EXERCISE INSTRUCTIONS
In the records below, begin at the line that has "column Commission |" and stop after the line that has "Totals | Commission: 720.5 -> 307.5"; quote those lines verbatim and nothing more.

-- TASK INPUT follows --

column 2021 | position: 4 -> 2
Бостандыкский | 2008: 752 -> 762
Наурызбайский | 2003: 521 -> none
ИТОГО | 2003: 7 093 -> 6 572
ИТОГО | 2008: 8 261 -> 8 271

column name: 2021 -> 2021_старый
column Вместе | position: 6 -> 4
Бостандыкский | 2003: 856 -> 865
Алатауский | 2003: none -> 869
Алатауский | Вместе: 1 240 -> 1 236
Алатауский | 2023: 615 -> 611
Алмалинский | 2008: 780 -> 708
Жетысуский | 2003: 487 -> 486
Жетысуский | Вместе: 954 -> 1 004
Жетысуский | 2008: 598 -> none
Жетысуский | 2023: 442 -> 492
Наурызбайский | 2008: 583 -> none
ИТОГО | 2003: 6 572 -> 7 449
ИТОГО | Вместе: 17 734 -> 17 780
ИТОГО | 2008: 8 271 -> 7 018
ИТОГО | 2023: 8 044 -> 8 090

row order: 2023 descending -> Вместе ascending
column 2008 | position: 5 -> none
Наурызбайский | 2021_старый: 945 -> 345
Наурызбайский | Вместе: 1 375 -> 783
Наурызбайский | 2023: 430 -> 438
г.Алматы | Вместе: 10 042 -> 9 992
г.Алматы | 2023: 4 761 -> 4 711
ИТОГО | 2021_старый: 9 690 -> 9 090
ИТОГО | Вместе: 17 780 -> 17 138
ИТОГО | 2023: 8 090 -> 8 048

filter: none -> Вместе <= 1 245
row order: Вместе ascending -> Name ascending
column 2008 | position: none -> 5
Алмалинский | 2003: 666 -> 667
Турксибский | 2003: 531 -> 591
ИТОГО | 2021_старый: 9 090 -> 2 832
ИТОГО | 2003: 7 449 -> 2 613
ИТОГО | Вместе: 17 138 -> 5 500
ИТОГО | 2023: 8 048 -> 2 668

-- TASK INPUT concluded --
-- TASK INPUT follows --

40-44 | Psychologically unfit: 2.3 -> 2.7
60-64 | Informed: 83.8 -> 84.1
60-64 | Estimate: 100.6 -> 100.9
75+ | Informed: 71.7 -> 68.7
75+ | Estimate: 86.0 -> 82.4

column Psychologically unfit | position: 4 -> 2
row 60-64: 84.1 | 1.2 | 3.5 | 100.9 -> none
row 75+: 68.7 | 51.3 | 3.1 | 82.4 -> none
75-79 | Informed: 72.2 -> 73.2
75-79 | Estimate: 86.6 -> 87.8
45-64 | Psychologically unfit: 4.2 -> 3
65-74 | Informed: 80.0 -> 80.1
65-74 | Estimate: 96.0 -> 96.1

-- TASK INPUT concluded --
-- TASK INPUT follows --

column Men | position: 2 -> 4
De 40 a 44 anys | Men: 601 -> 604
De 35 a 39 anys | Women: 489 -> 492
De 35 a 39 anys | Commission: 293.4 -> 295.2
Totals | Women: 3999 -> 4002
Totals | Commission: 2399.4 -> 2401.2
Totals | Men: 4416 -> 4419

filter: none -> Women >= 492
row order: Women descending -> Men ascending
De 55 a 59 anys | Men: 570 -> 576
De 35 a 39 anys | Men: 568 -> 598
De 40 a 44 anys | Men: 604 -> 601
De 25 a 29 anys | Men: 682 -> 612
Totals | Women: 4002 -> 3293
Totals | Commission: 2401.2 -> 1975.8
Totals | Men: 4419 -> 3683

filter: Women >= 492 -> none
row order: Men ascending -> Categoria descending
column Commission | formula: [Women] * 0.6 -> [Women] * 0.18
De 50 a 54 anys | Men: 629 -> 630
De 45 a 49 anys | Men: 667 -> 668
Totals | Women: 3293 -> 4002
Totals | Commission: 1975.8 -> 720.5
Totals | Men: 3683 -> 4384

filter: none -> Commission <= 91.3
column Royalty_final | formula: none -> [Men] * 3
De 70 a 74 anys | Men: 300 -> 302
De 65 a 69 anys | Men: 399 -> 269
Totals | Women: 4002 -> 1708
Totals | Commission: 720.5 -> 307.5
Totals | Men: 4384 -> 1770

-- TASK INPUT concluded --

SOLUTION TO THIS TASK
column Commission | formula: [Women] * 0.6 -> [Women] * 0.18
De 50 a 54 anys | Men: 629 -> 630
De 45 a 49 anys | Men: 667 -> 668
Totals | Women: 3293 -> 4002
Totals | Commission: 1975.8 -> 720.5
Totals | Men: 3683 -> 4384

filter: none -> Commission <= 91.3
column Royalty_final | formula: none -> [Men] * 3
De 70 a 74 anys | Men: 300 -> 302
De 65 a 69 anys | Men: 399 -> 269
Totals | Women: 4002 -> 1708
Totals | Commission: 720.5 -> 307.5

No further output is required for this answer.